Early on, Becker largely played bass, and he said he was encouraged to focus on the guitar by Fagen. In time, he developed a languid and loose style that could seamlessly drift among jazz, blues and rock — a proficient and reassuring sound that tempered his off-stage or between song satirical incisiveness.

“Donald wanted me to play guitar because he felt that we’d end up with something weirder and more interesting if I did it,” Becker told The Times in 1994. “A lot of times, we’d get somebody to come in and try something and we’d listen to it, and it would be too ordinary or [the guitarist] wouldn’t understand it in any unusual tonal way. That was the problem we had a lot of time back then.”

The band drifted after the release of 1980’s “Gaucho,” regularly citing fatigue, personal disagreements and drug abuse, but reunited in 1993. In 2000, the act released its first studio album in two decades with “Two Against Nature.” The album would eventually win the Grammy Award for album of the year and help Steely Dan remain a touring force well into its fifth decade.

Becker was born Feb. 20, 1950, in Queens, N.Y., and in the early ’80s he retreated to Hawaii to focus on living a cleaner lifestyle.

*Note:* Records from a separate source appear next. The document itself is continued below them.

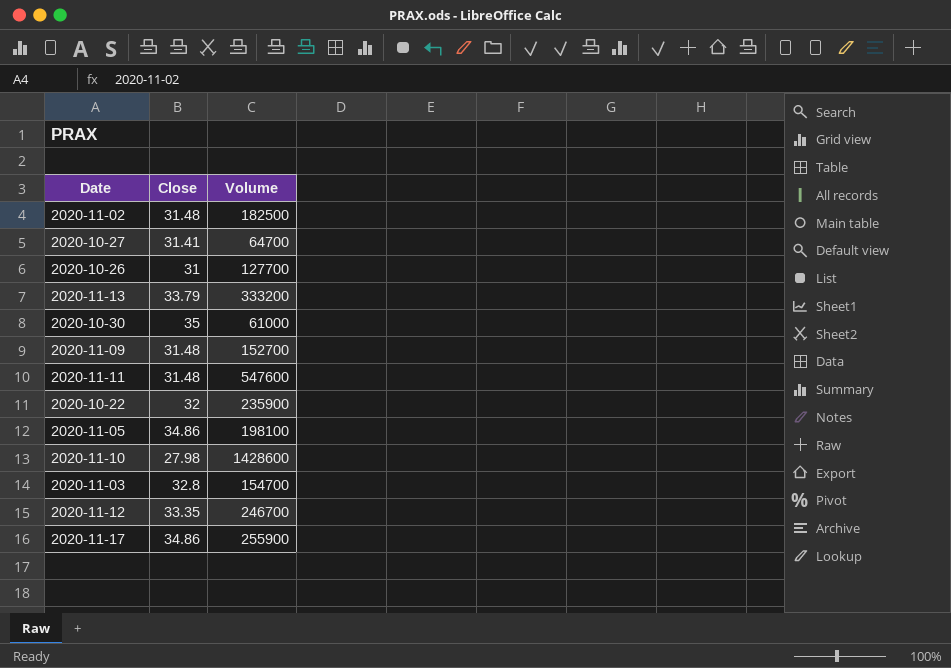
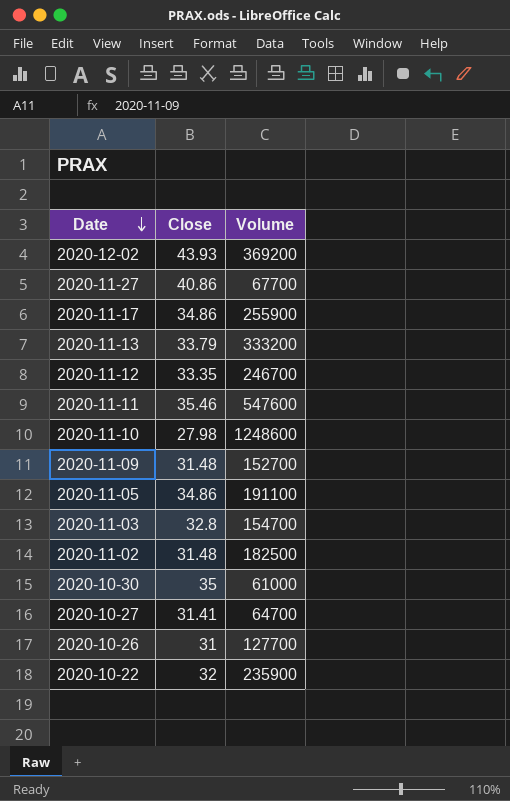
row order: none -> Date descending
row 2020-12-02: none -> 43.93 | 369200
row 2020-11-27: none -> 40.86 | 67700
2020-11-11 | Close: 31.48 -> 35.46
2020-11-10 | Volume: 1428600 -> 1248600
2020-11-05 | Volume: 198100 -> 191100

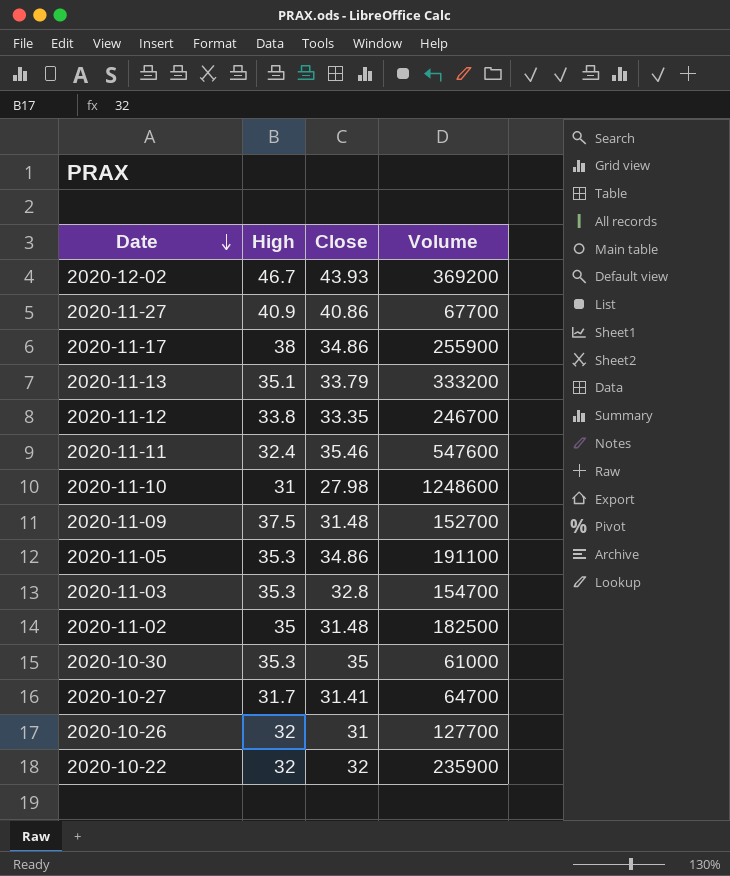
column High | position: none -> 2

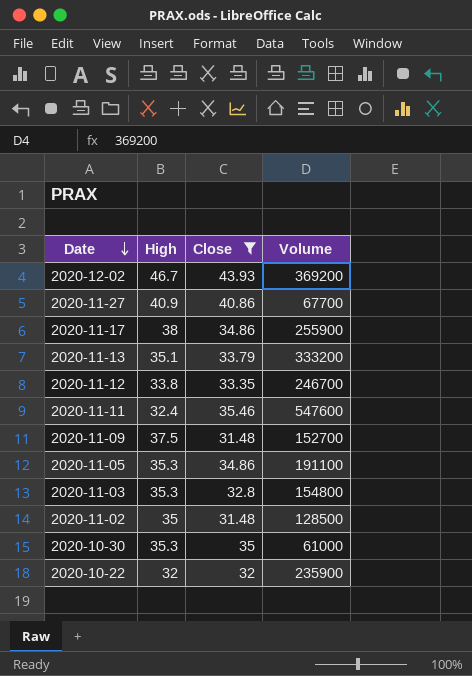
filter: none -> Close >= 31.48
2020-11-03 | Volume: 154700 -> 154800
2020-11-02 | Volume: 182500 -> 128500

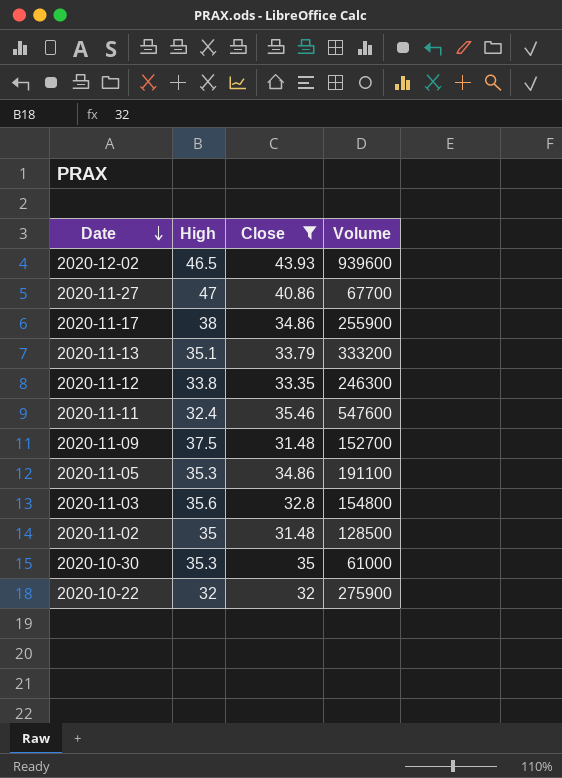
2020-12-02 | High: 46.7 -> 46.5
2020-12-02 | Volume: 369200 -> 939600
2020-11-27 | High: 40.9 -> 47
2020-11-12 | Volume: 246700 -> 246300
2020-11-03 | High: 35.3 -> 35.6
2020-10-22 | Volume: 235900 -> 275900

During Steely Dan’s hiatus, Becker stayed out of the spotlight, occasionally working as a producer for such artists as Rickie Lee Jones and China Crisis, but not releasing his debut solo album until 1994 with “11 Tracks of Whack.”

Though it leaned, albeit slightly, a little more rock ’n’ roll than some of Steely Dan’s material, it showed Becker hadn’t lost any of his edge.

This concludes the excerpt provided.